▸ **Task prompt**: Can you write out every line from the start of the records below through the line containing "- En este caso", leaving out any pictures?
##### Extracted entries
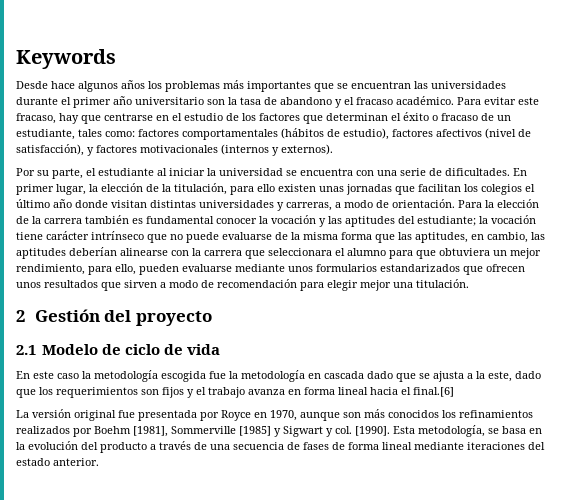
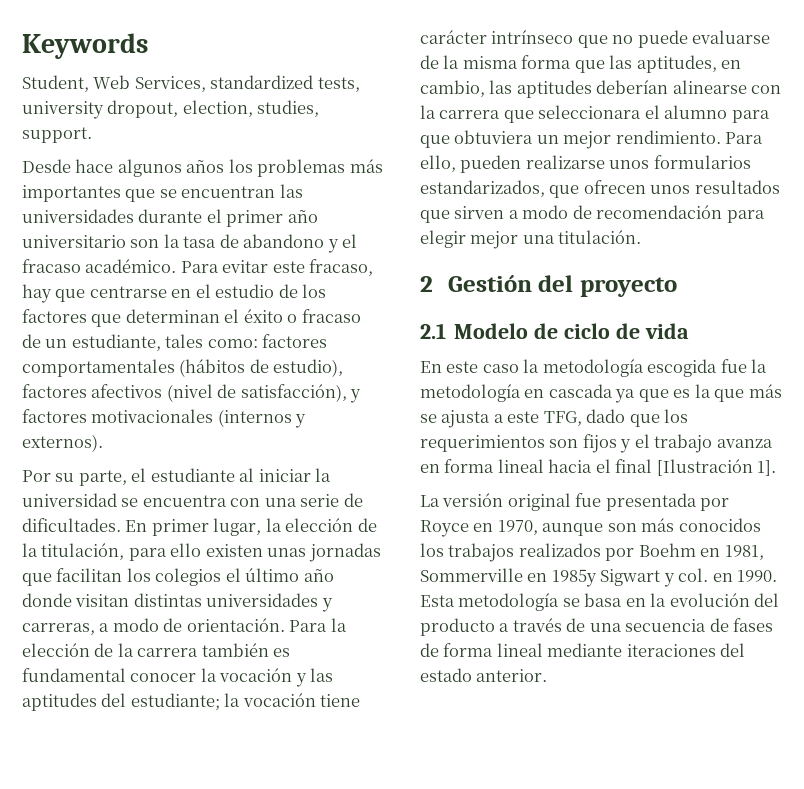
+ Student, Web Services, standardized tests, university dropout, election, studies, support.
- la vocación tiene carácter intrínseco que no puede evaluarse de la misma forma que las aptitudes, en cambio, las aptitudes deberían alinearse con la carrera que seleccionara el alumno para que obtuviera un mejor rendimiento, para ello, pueden evaluarse mediante unos formularios estandarizados que ofrecen unos resultados que sirven a modo de recomendación para elegir mejor una titulación.
+ la vocación tiene carácter intrínseco que no puede evaluarse de la misma forma que las aptitudes, en cambio, las aptitudes deberían alinearse con la carrera que seleccionara el alumno para que obtuviera un mejor rendimiento. Para ello, pueden realizarse unos formularios estandarizados, que ofrecen unos resultados que sirven a modo de recomendación para elegir mejor una titulación.
- En este caso la metodología escogida fue la metodología en cascada dado que se ajusta a la este, dado que los requerimientos son fijos y el trabajo avanza en forma lineal hacia el final.[6]
+ En este caso la metodología escogida fue la metodología en cascada ya que es la que más se ajusta a este TFG, dado que los requerimientos son fijos y el trabajo avanza en forma lineal hacia el final [Ilustración 1].
- La versión original fue presentada por Royce en 1970, aunque son más conocidos los refinamientos realizados por Boehm [1981], Sommerville [1985] y Sigwart y col. [1990]. Esta metodología, se basa en la evolución del producto a través de una secuencia de fases de forma lineal mediante iteraciones del estado anterior.
+ La versión original fue presentada por Royce en 1970, aunque son más conocidos los trabajos realizados por Boehm en 1981, Sommerville en 1985y Sigwart y col. en 1990. Esta metodología se basa en la evolución del producto a través de una secuencia de fases de forma lineal mediante iteraciones del estado anterior.

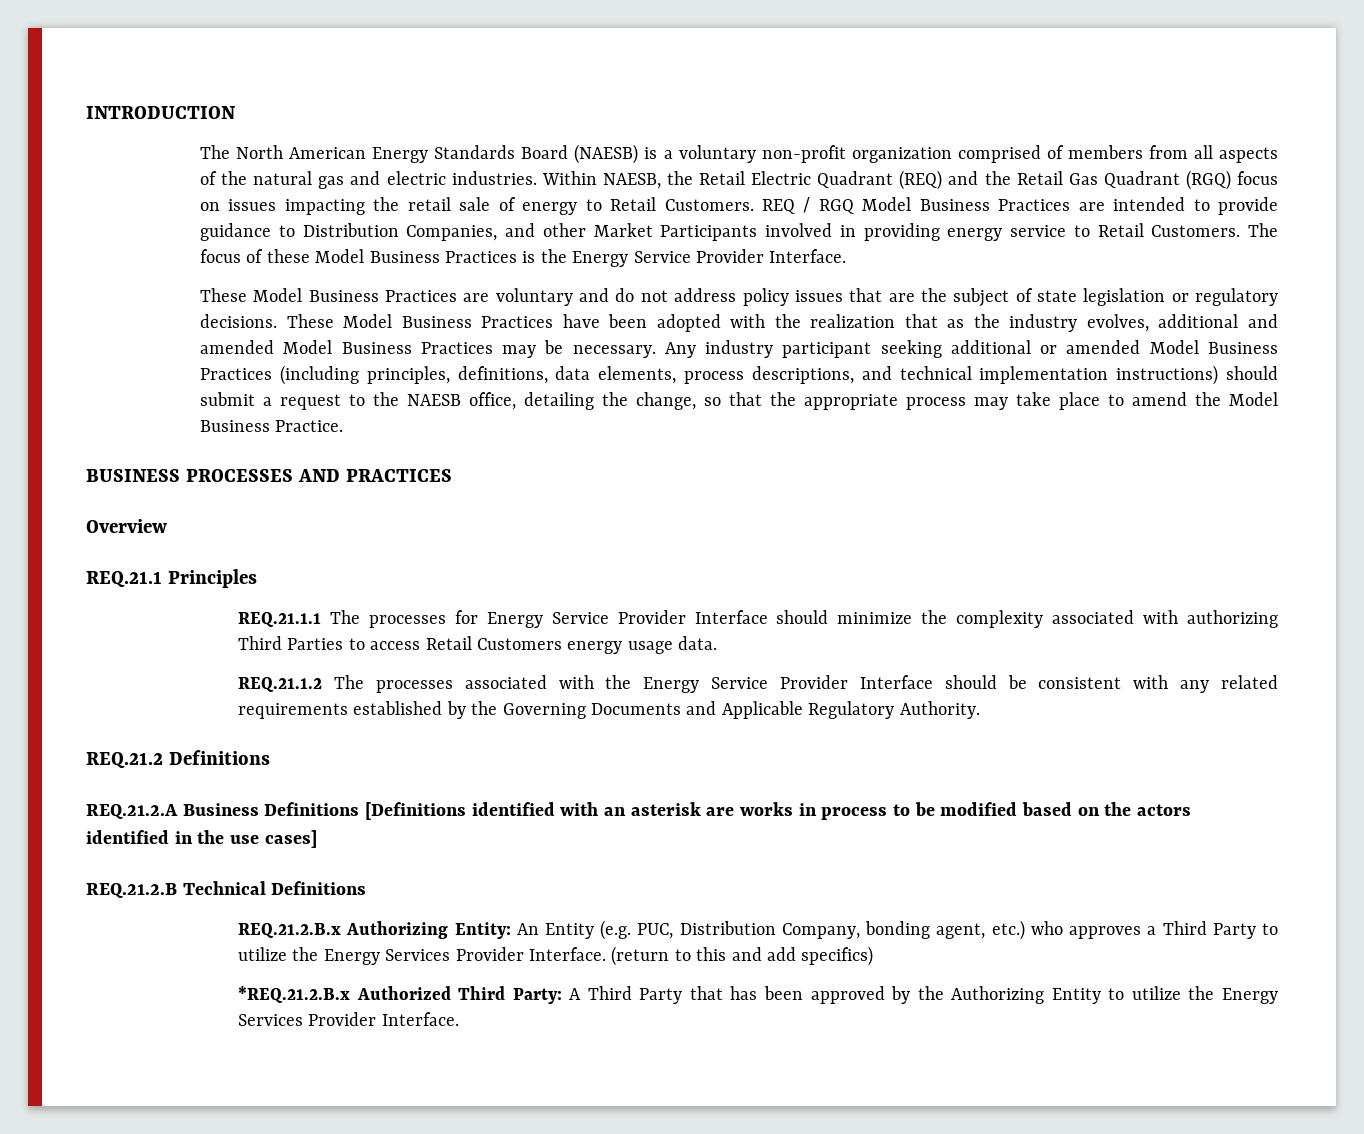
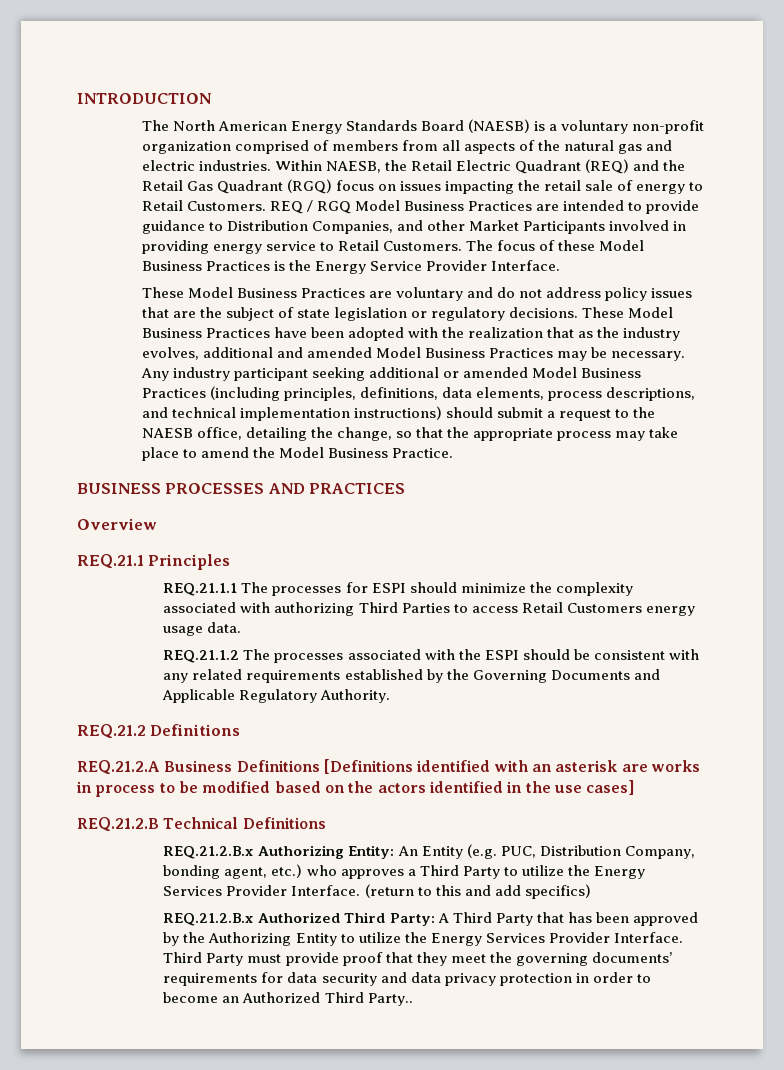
- REQ.21.1.1 The processes for Energy Service Provider Interface should minimize the complexity associated with authorizing Third Parties to access Retail Customers energy usage data.
+ REQ.21.1.1 The processes for ESPI should minimize the complexity associated with authorizing Third Parties to access Retail Customers energy usage data.
- REQ.21.1.2 The processes associated with the Energy Service Provider Interface should be consistent with any related requirements established by the Governing Documents and Applicable Regulatory Authority.
+ REQ.21.1.2 The processes associated with the ESPI should be consistent with any related requirements established by the Governing Documents and Applicable Regulatory Authority.
- *REQ.21.2.B.x Authorized Third Party: A Third Party that has been approved by the Authorizing Entity to utilize the Energy Services Provider Interface.
+ REQ.21.2.B.x Authorized Third Party: A Third Party that has been approved by the Authorizing Entity to utilize the Energy Services Provider Interface.
+ Third Party must provide proof that they meet the governing documents’ requirements for data security and data privacy protection in order to become an Authorized Third Party..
##########
▸ **Written answer**:
+ Student, Web Services, standardized tests, university dropout, election, studies, support.
- la vocación tiene carácter intrínseco que no puede evaluarse de la misma forma que las aptitudes, en cambio, las aptitudes deberían alinearse con la carrera que seleccionara el alumno para que obtuviera un mejor rendimiento, para ello, pueden evaluarse mediante unos formularios estandarizados que ofrecen unos resultados que sirven a modo de recomendación para elegir mejor una titulación.
+ la vocación tiene carácter intrínseco que no puede evaluarse de la misma forma que las aptitudes, en cambio, las aptitudes deberían alinearse con la carrera que seleccionara el alumno para que obtuviera un mejor rendimiento. Para ello, pueden realizarse unos formularios estandarizados, que ofrecen unos resultados que sirven a modo de recomendación para elegir mejor una titulación.
- En este caso la metodología escogida fue la metodología en cascada dado que se ajusta a la este, dado que los requerimientos son fijos y el trabajo avanza en forma lineal hacia el final.[6]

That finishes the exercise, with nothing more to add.